Source data:

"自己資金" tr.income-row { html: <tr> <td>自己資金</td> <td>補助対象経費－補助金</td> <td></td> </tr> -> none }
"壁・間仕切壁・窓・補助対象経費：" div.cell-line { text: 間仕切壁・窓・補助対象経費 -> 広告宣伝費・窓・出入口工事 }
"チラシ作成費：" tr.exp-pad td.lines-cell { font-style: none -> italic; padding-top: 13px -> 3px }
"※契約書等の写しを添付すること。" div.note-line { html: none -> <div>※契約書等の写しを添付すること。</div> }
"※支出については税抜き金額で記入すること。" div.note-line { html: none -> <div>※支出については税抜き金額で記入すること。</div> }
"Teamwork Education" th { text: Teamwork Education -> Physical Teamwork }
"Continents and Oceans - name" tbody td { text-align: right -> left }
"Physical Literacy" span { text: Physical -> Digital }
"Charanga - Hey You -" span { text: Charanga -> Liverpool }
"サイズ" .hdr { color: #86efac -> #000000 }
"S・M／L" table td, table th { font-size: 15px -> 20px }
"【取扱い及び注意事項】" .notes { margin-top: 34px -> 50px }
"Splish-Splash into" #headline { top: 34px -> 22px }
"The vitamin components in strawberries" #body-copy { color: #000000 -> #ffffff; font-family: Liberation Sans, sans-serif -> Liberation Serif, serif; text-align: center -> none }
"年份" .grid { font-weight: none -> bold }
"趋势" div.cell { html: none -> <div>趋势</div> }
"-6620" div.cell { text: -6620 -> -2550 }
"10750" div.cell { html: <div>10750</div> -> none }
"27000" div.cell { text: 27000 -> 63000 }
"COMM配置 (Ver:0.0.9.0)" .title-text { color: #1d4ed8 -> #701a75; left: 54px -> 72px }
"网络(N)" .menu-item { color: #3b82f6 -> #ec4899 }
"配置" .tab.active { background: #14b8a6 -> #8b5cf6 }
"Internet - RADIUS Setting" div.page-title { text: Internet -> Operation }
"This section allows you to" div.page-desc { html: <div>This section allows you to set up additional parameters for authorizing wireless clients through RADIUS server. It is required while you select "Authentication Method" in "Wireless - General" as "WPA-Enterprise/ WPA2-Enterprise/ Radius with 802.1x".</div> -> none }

Problem statement: Your task is to restate, word for word, only those lines above that fall between the line holding "text: 間仕切壁・窓・補助対象経費 ->" and the line holding "text: Internet ->", inclusive.

Answer to this exercise:
"壁・間仕切壁・窓・補助対象経費：" div.cell-line { text: 間仕切壁・窓・補助対象経費 -> 広告宣伝費・窓・出入口工事 }
"チラシ作成費：" tr.exp-pad td.lines-cell { font-style: none -> italic; padding-top: 13px -> 3px }
"※契約書等の写しを添付すること。" div.note-line { html: none -> <div>※契約書等の写しを添付すること。</div> }
"※支出については税抜き金額で記入すること。" div.note-line { html: none -> <div>※支出については税抜き金額で記入すること。</div> }
"Teamwork Education" th { text: Teamwork Education -> Physical Teamwork }
"Continents and Oceans - name" tbody td { text-align: right -> left }
"Physical Literacy" span { text: Physical -> Digital }
"Charanga - Hey You -" span { text: Charanga -> Liverpool }
"サイズ" .hdr { color: #86efac -> #000000 }
"S・M／L" table td, table th { font-size: 15px -> 20px }
"【取扱い及び注意事項】" .notes { margin-top: 34px -> 50px }
"Splish-Splash into" #headline { top: 34px -> 22px }
"The vitamin components in strawberries" #body-copy { color: #000000 -> #ffffff; font-family: Liberation Sans, sans-serif -> Liberation Serif, serif; text-align: center -> none }
"年份" .grid { font-weight: none -> bold }
"趋势" div.cell { html: none -> <div>趋势</div> }
"-6620" div.cell { text: -6620 -> -2550 }
"10750" div.cell { html: <div>10750</div> -> none }
"27000" div.cell { text: 27000 -> 63000 }
"COMM配置 (Ver:0.0.9.0)" .title-text { color: #1d4ed8 -> #701a75; left: 54px -> 72px }
"网络(N)" .menu-item { color: #3b82f6 -> #ec4899 }
"配置" .tab.active { background: #14b8a6 -> #8b5cf6 }
"Internet - RADIUS Setting" div.page-title { text: Internet -> Operation }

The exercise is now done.